This paper is part of a pre-constituted panel titled ‘The Feminist Possibilities of the Unfinished Film in the United States and Latin America’
“Kathleen Collins, Posthumously”
“One never talks out loud without wishing for an audience,” or so says a character in one of Kathleen Collins’s plays. Yet to be Collins’s audience today—to examine the textual materials that survived her death, at the age of 46, in 1988—is to occupy an uncomfortable position in relation to African American film history. During her lifetime, Collins was known primarily as a playwright, but she was also the author of numerous short stories, at least one unfinished novel, and several screenplays. One of these screenplays became the 1982 dramatic feature Losing Ground. But the film was scarcely shown at its release, and it only became widely known in 2015, when it was remastered and released on the festival circuit. The following year, sixteen of Collins’s stories were published in the volume Whatever Happened to Interracial Love?; and, in January 2019, another selection from her archive appeared as Notes From A Black Woman’s Diary.
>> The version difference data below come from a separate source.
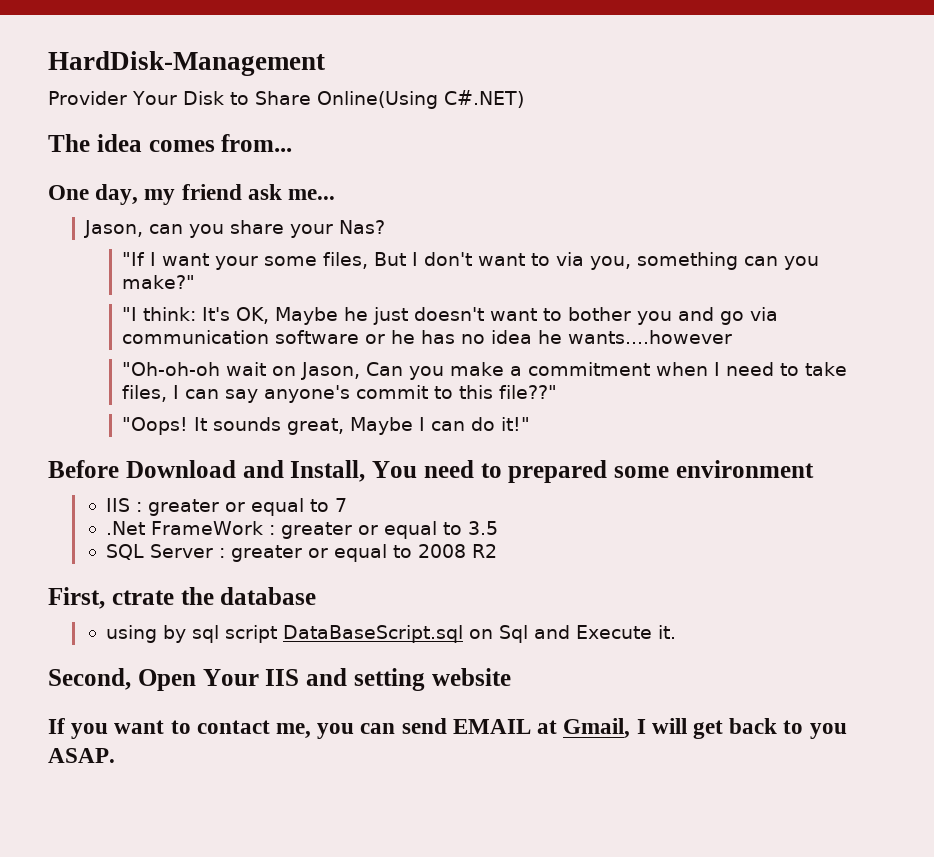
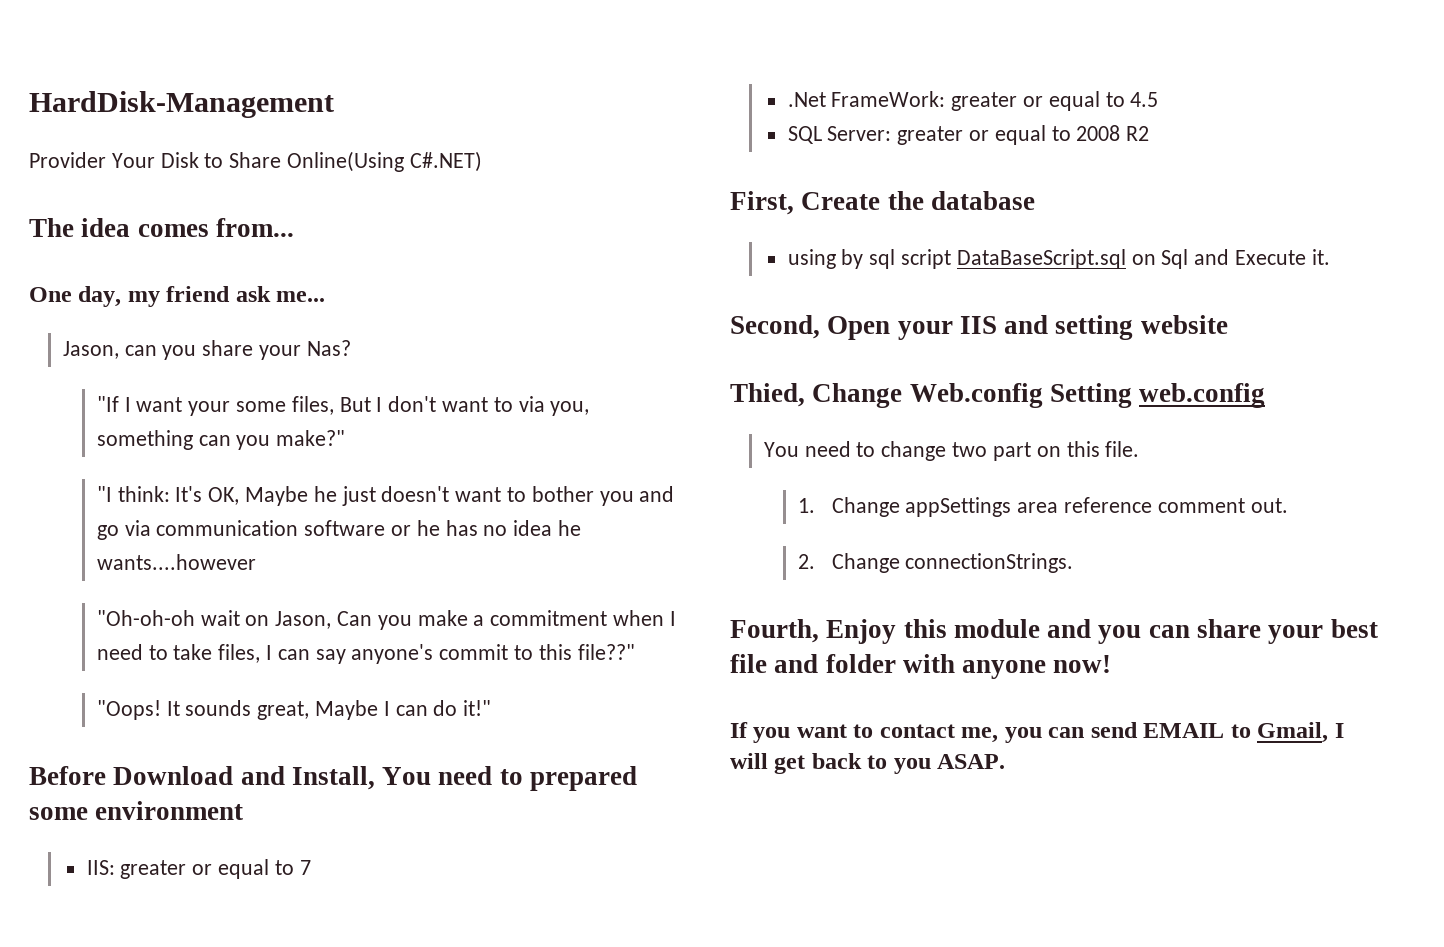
[106,498,143,512] IIS : -> [86,860,115,875] IIS:
[151,521,499,539] FrameWork : greater or equal to 3.5 -> [831,91,1159,111] FrameWork: greater or equal to 4.5
[150,544,226,558] Server : -> [827,126,892,141] Server:
[111,590,174,605] ctrate -> [801,192,881,210] Create
[202,669,259,686] Your -> [897,321,953,340] your
(511, 677) none -> [730,383,1266,408] [763,441,1140,461] [797,497,1288,517] [797,553,1074,573] [730,619,1378,644] [730,654,1112,679] // Thied, Change Web.config Setting web.config // You need to change two part on this file. // 1. Change appSettings area reference comment out. // 2. Change connectionStrings. // Fourth, Enjoy this module and you can share your best file and folder with anyone now!
[537,720,558,734] at -> [1230,724,1251,738] to

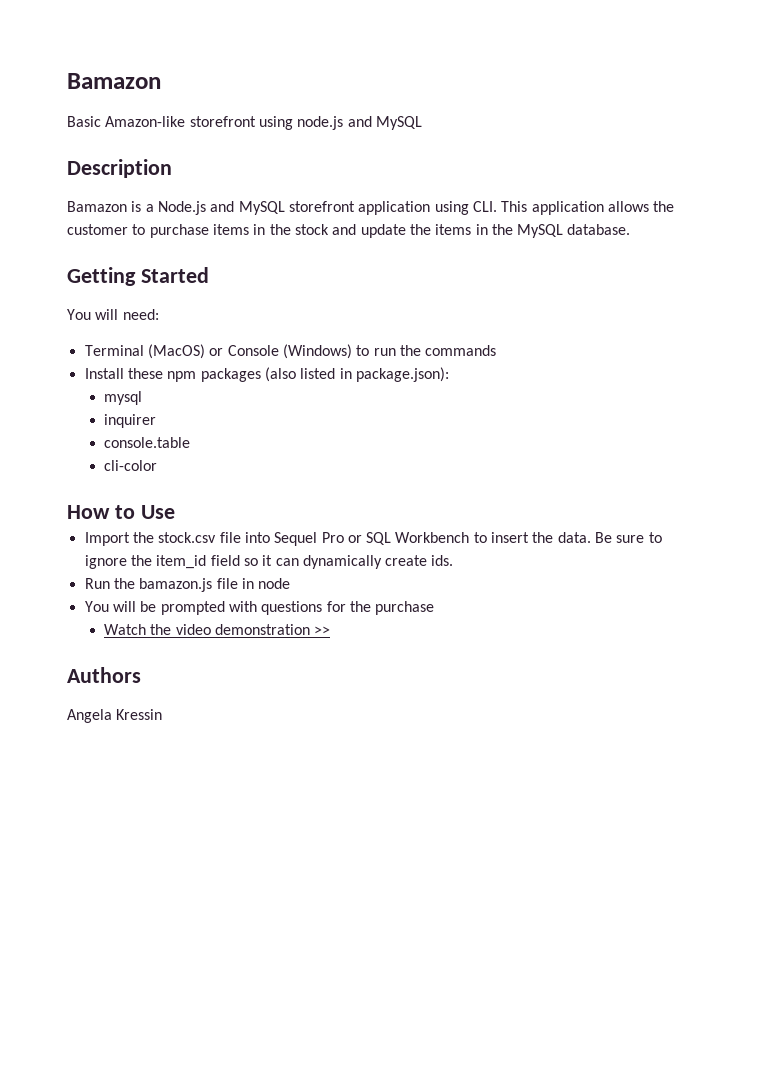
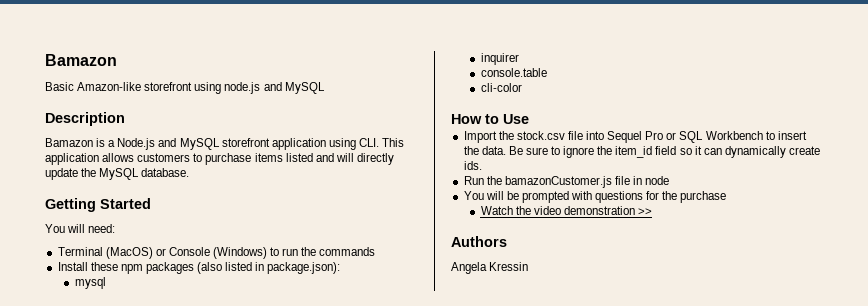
[653,201,675,212] [67,224,128,235] the customer -> [137,153,191,162] customers
[253,224,488,238] in the stock and update the items in -> [285,153,394,165] [45,168,78,180] listed and will directly update
[139,578,213,592] bamazon.js -> [504,176,612,188] bamazonCustomer.js

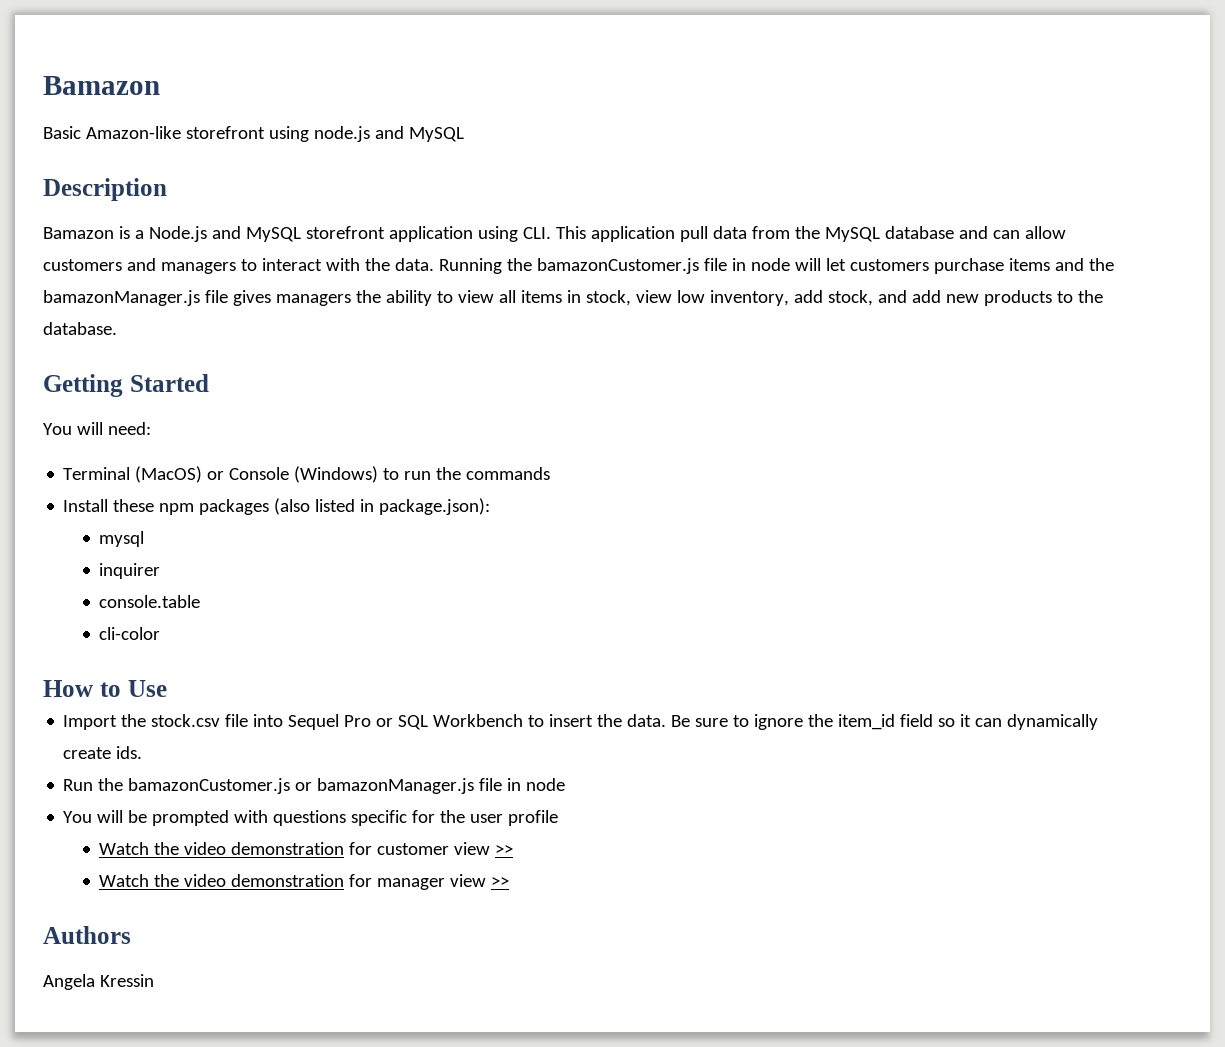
[102,153,394,165] [45,168,140,180] allows customers to purchase items listed and will directly update the MySQL -> [679,226,1066,242] [43,258,1114,274] [43,290,1103,306] pull data from the MySQL database and can allow customers and managers to interact with the data. Running the bamazonCustomer.js file in node will let customers purchase items and the bamazonManager.js file gives managers the ability to view all items in stock, view low inventory, add stock, and add new products to the
(612, 182) none -> [295,778,475,794] or bamazonManager.js
(644, 197) none -> [351,810,408,826] specific
[680,191,727,203] [480,206,635,215] purchase // Watch the video demonstration -> [470,810,559,826] [99,842,514,855] [99,874,487,890] user profile // Watch the video demonstration for customer view >> // Watch the video demonstration for manager view

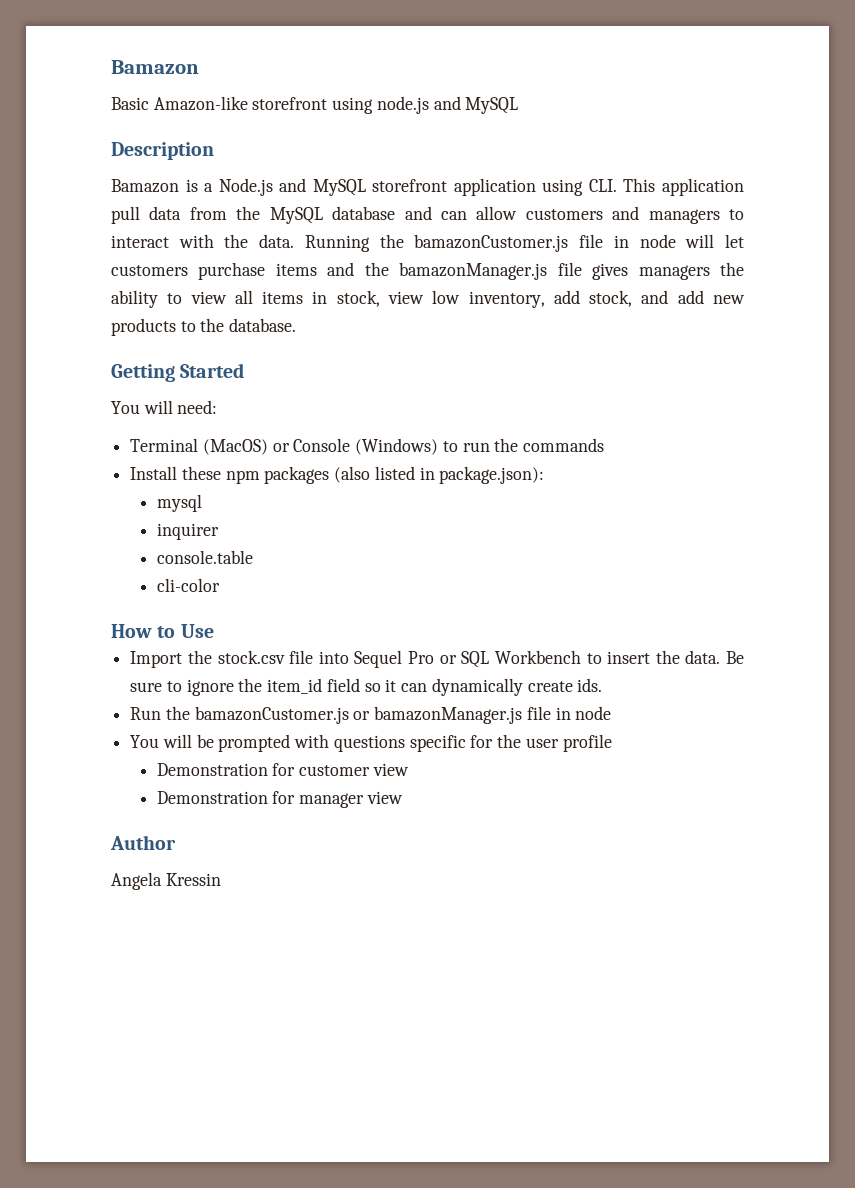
[99,842,345,855] Watch the video demonstration -> [156,763,268,776] Demonstration
[495,845,514,855] [99,874,345,887] >> // Watch the video demonstration -> [156,791,268,804] // Demonstration
[491,877,510,887] [43,926,131,944] >> // Authors -> [110,835,176,850] // Author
This paper argues that the pathos of Collins’s untimely death modulates all of her recovered work, and that this produces particular ethical and political challenges for her posthumous audience. It focuses particularly on “A Summer Diary,” a screenplay written in 1974–1975 but never produced. The screenplay is the shadowy double of the “complete” film, a precursory and intermediary textual object that engenders a peculiar agency in its readers. This agency is pressurised in “A Summer Diary.” Not only do Collins’s thematic preoccupations synch uncannily with the screenplay’s (in)complete status, but her wider project of representation sits in tension with the imperatives of recovery work by readers and scholars. Whereas Collins seeks actively to demythologise the experiences of Black women, we are bound precisely to mythologise Collins in her absence.